* TASK DETAILS *
Please find all lines in the data that hold the string "size" and copy them.

□ □ □ □

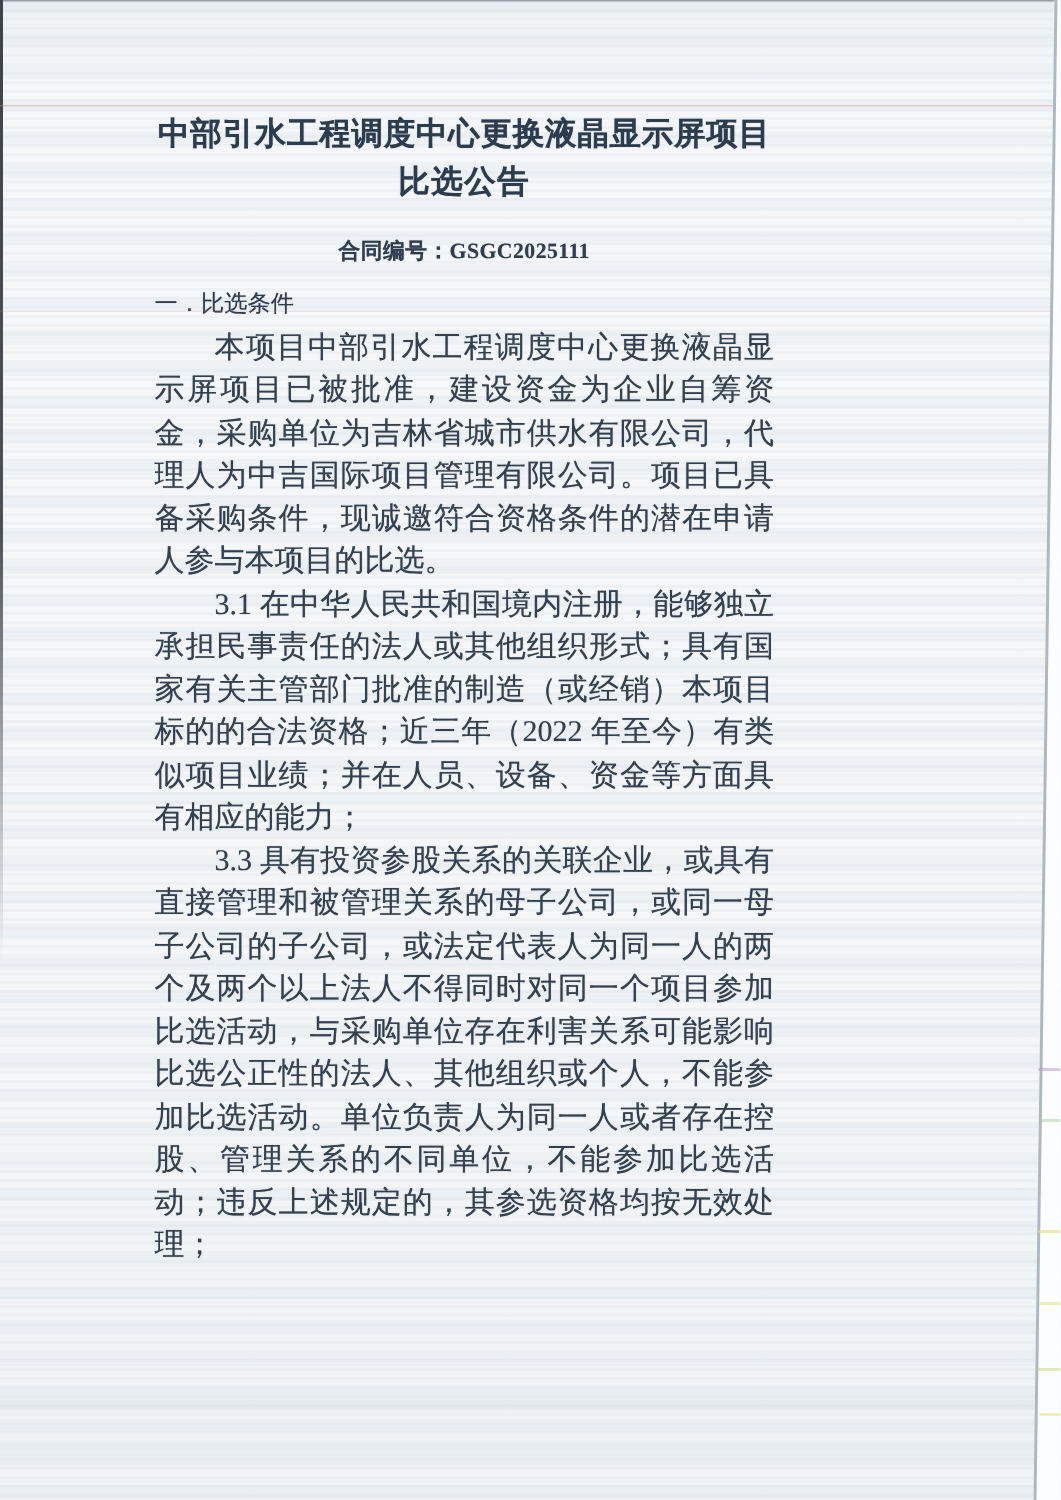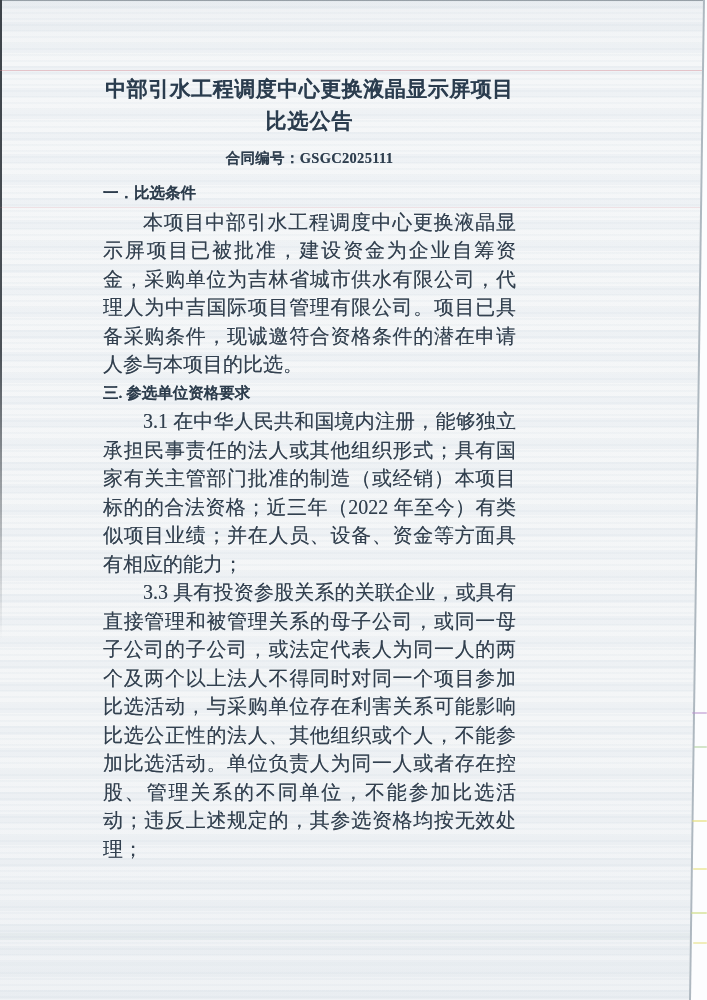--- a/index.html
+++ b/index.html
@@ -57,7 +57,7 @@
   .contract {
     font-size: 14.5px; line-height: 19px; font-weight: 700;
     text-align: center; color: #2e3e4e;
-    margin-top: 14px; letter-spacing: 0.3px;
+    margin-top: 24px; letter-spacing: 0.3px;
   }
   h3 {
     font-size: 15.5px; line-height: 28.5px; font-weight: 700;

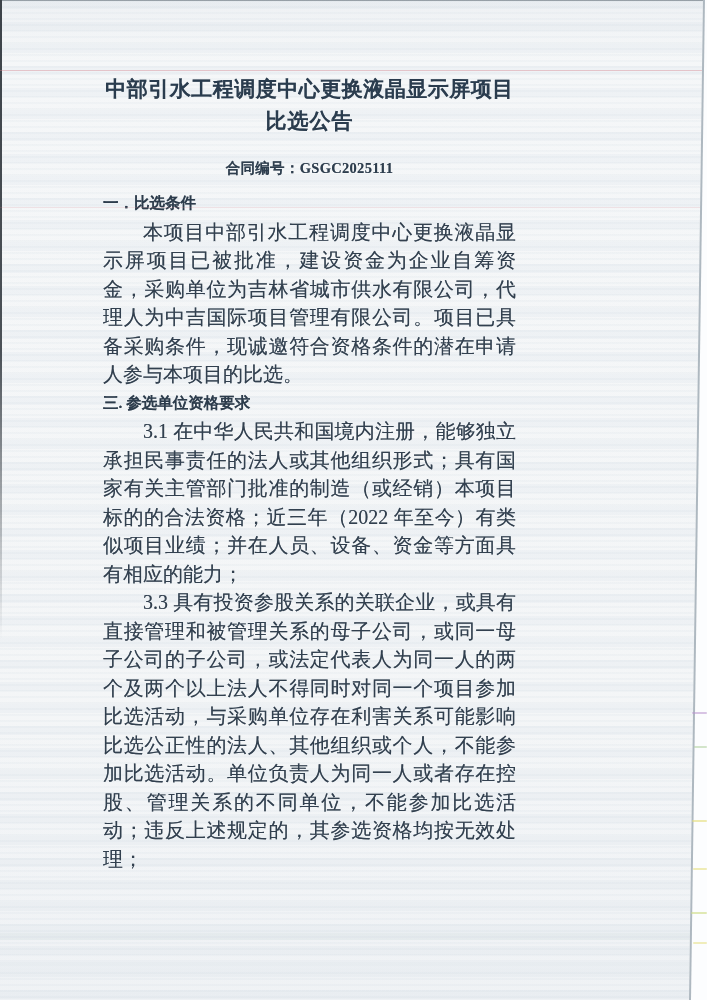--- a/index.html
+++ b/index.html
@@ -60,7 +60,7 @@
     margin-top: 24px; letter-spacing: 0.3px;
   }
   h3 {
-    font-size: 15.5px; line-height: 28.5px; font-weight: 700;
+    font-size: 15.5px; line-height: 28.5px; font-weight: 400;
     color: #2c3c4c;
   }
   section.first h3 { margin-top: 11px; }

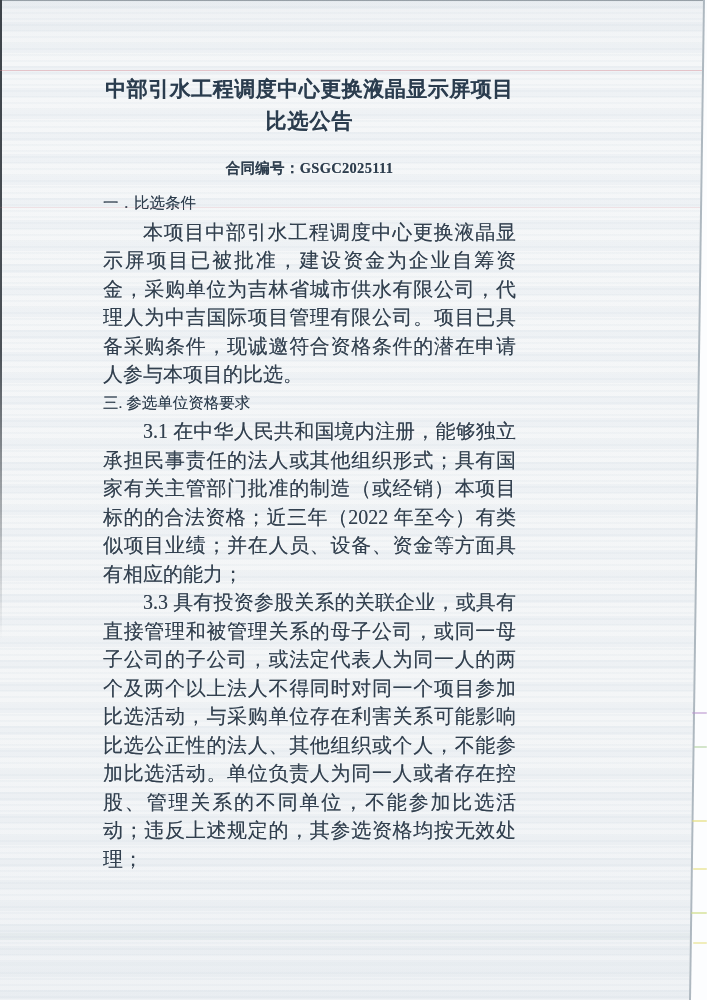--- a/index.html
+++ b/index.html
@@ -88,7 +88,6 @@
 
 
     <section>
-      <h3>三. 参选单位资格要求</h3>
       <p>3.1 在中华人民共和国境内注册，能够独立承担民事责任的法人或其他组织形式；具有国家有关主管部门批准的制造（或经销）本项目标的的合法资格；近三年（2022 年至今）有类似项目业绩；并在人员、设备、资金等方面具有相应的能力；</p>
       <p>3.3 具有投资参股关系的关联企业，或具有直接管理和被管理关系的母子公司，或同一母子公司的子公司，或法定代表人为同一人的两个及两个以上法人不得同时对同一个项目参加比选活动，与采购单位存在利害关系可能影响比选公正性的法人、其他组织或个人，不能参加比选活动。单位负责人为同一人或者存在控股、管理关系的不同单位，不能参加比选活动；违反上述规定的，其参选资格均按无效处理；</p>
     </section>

□ □ □ □

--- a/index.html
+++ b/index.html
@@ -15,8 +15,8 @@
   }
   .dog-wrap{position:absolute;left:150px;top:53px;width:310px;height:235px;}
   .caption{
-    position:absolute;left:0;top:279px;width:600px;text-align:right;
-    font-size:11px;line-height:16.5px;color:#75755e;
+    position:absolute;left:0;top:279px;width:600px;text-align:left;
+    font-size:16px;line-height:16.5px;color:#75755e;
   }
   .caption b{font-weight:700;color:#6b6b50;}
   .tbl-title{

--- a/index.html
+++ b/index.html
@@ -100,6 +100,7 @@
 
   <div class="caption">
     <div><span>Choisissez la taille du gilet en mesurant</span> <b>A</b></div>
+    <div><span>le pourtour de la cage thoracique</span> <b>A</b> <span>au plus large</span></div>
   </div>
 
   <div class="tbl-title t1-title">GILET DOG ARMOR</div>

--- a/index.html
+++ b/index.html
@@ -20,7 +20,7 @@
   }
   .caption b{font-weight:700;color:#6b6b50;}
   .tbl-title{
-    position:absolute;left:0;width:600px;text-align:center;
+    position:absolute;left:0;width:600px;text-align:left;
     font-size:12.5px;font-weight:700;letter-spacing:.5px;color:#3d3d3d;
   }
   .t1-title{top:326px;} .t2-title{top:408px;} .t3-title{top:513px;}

□ □ □ □

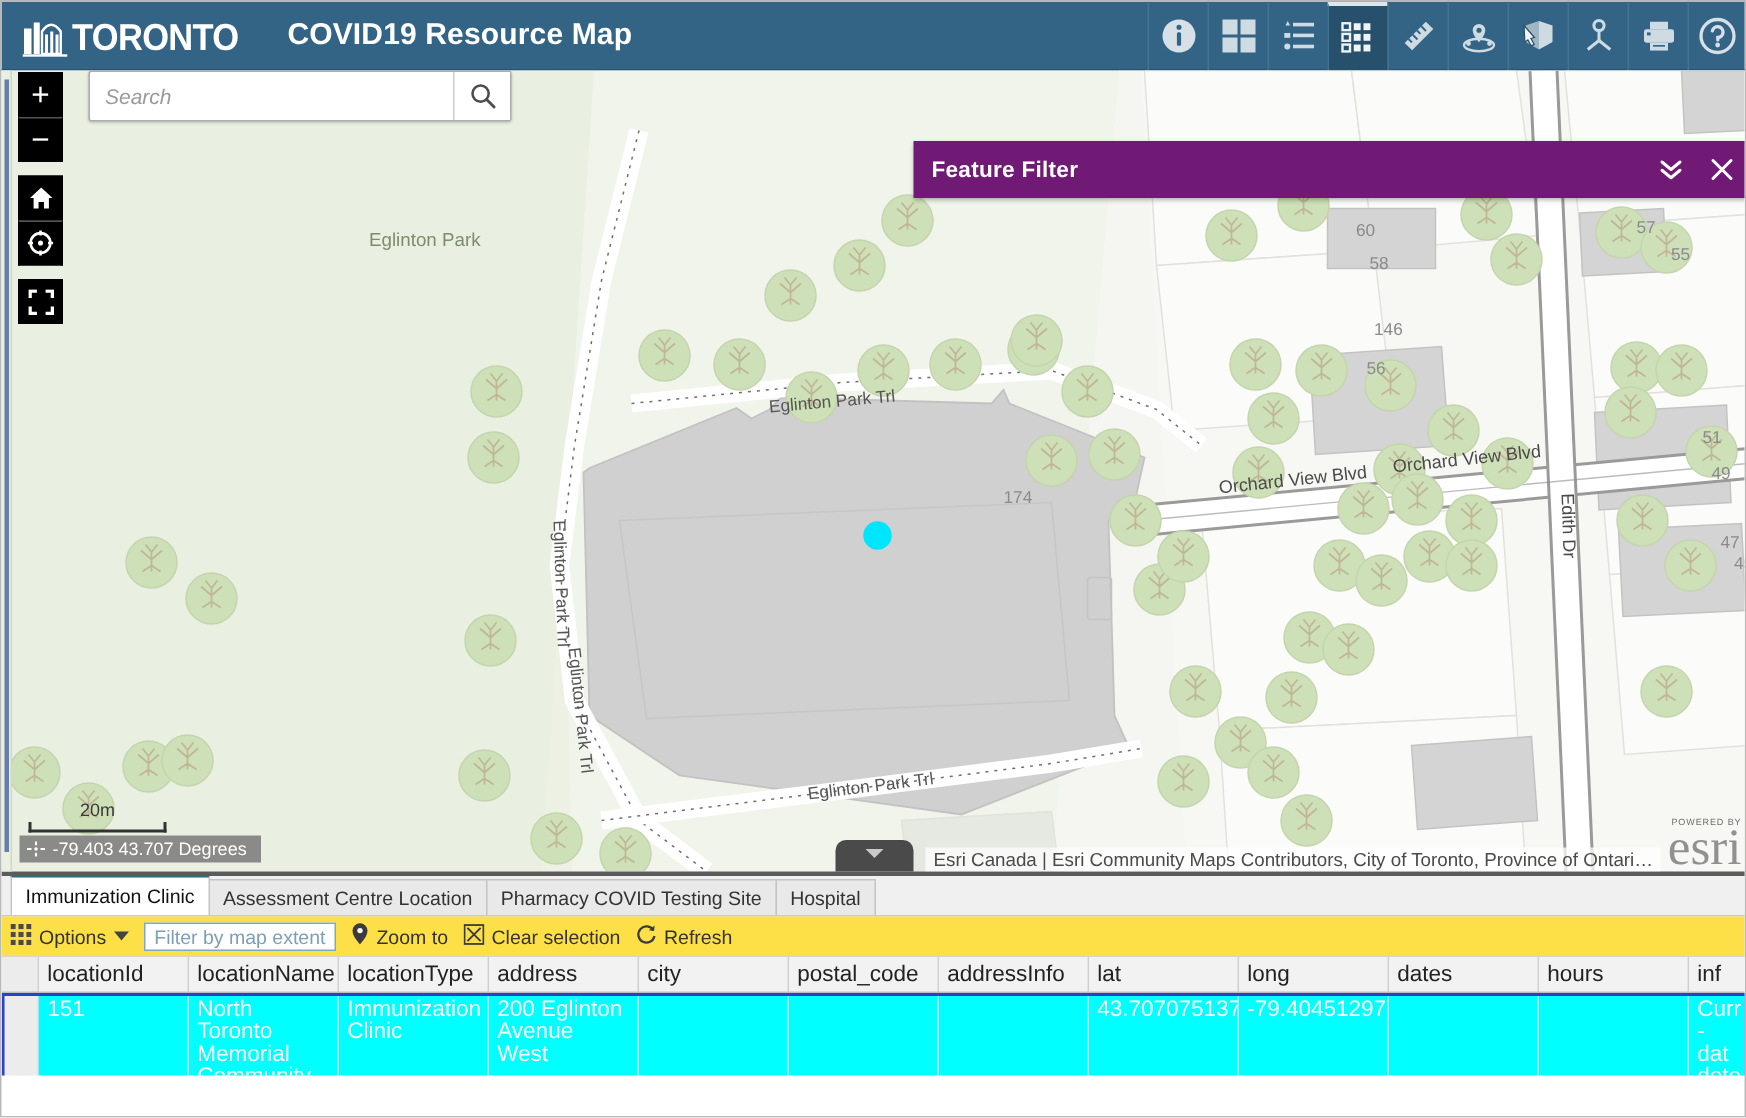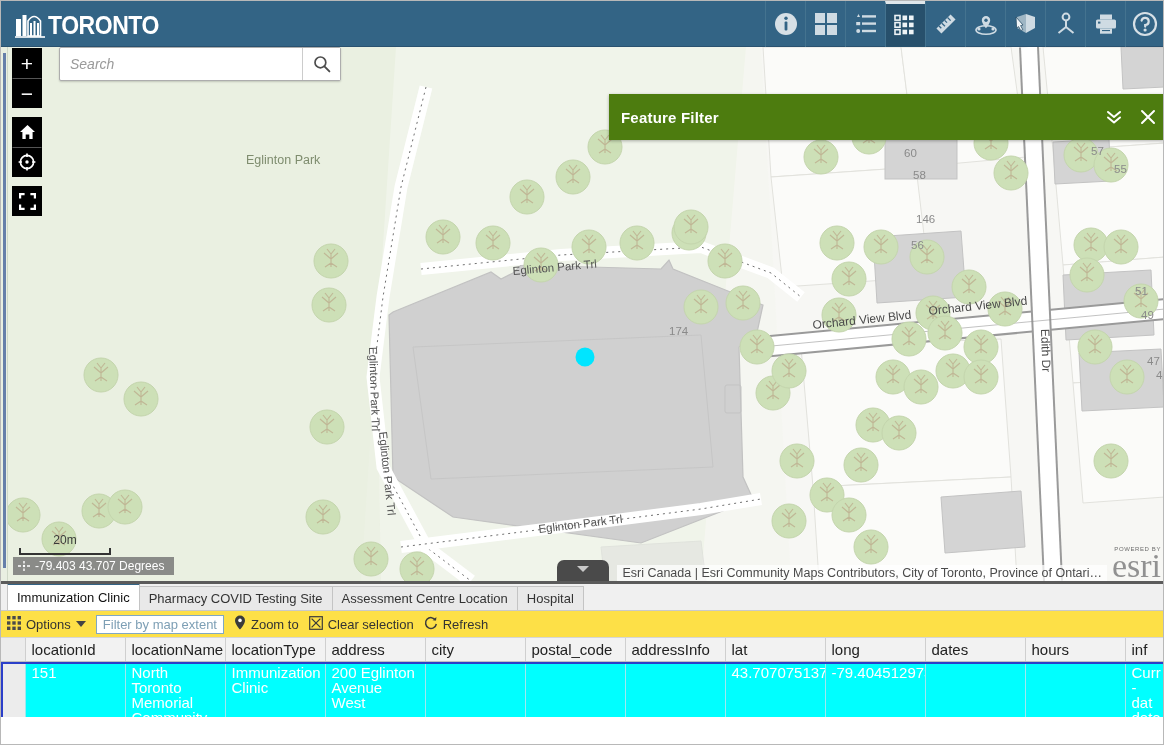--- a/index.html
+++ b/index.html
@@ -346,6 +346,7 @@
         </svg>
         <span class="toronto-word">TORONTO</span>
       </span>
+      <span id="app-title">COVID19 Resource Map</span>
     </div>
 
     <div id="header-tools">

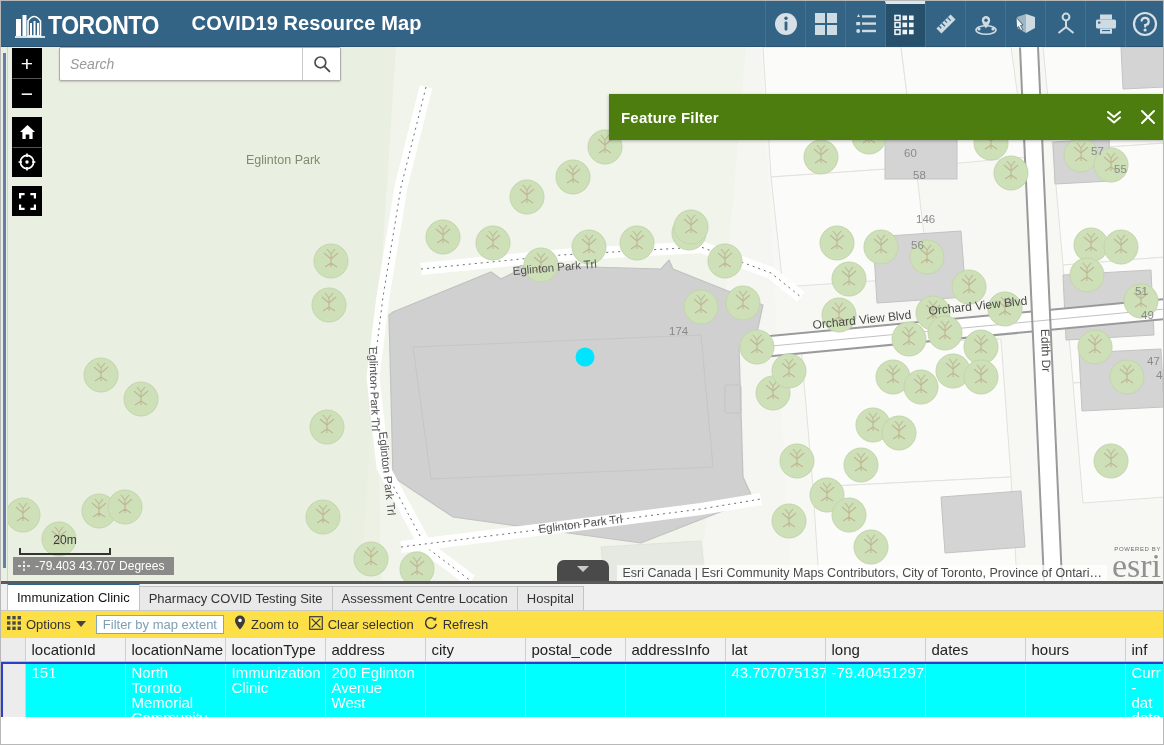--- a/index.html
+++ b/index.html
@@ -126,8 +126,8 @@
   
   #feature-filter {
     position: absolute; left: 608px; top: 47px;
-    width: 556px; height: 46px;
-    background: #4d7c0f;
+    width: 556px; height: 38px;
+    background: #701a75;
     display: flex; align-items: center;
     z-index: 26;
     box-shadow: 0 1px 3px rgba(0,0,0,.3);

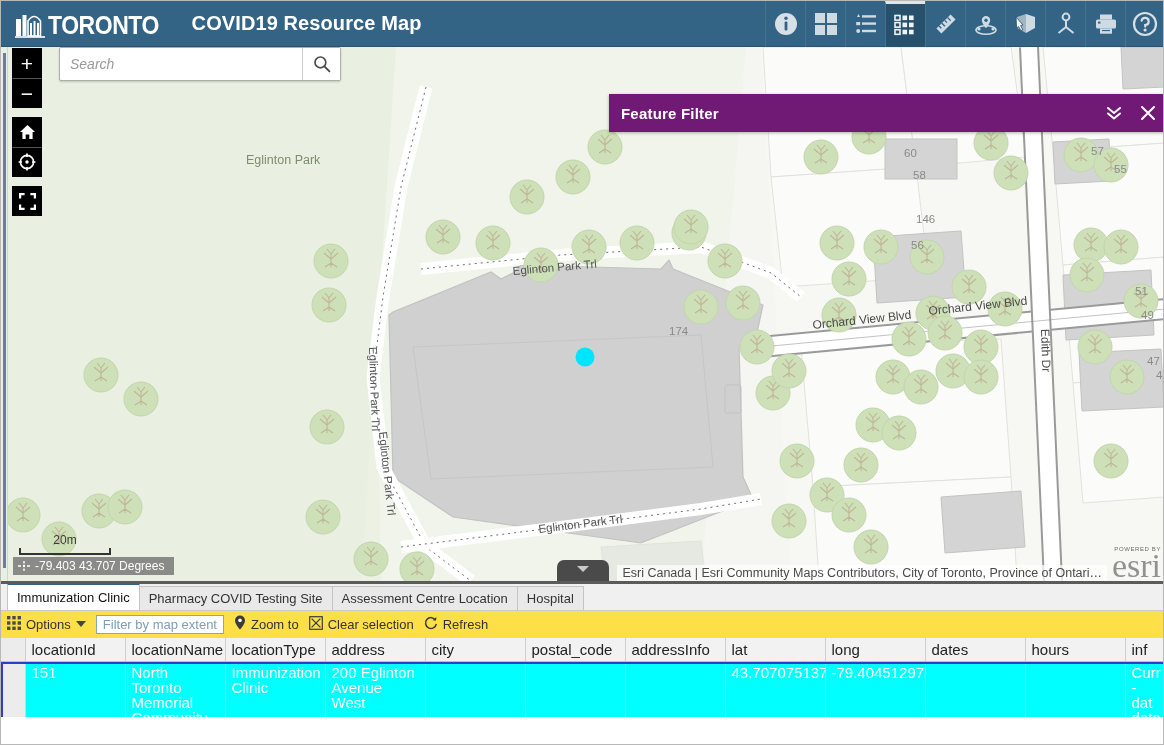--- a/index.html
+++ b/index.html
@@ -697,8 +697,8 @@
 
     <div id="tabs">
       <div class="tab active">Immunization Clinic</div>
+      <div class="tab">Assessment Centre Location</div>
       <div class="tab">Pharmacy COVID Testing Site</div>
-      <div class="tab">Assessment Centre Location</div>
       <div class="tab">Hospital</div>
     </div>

□ □ □ □

* RESULT OF THE EXERCISE *
     font-size: 14.5px; line-height: 19px; font-weight: 700;
     font-size: 15.5px; line-height: 28.5px; font-weight: 700;
-    font-size: 15.5px; line-height: 28.5px; font-weight: 700;
+    font-size: 15.5px; line-height: 28.5px; font-weight: 400;
-    font-size:11px;line-height:16.5px;color:#75755e;
+    font-size:16px;line-height:16.5px;color:#75755e;
     font-size:12.5px;font-weight:700;letter-spacing:.5px;color:#3d3d3d;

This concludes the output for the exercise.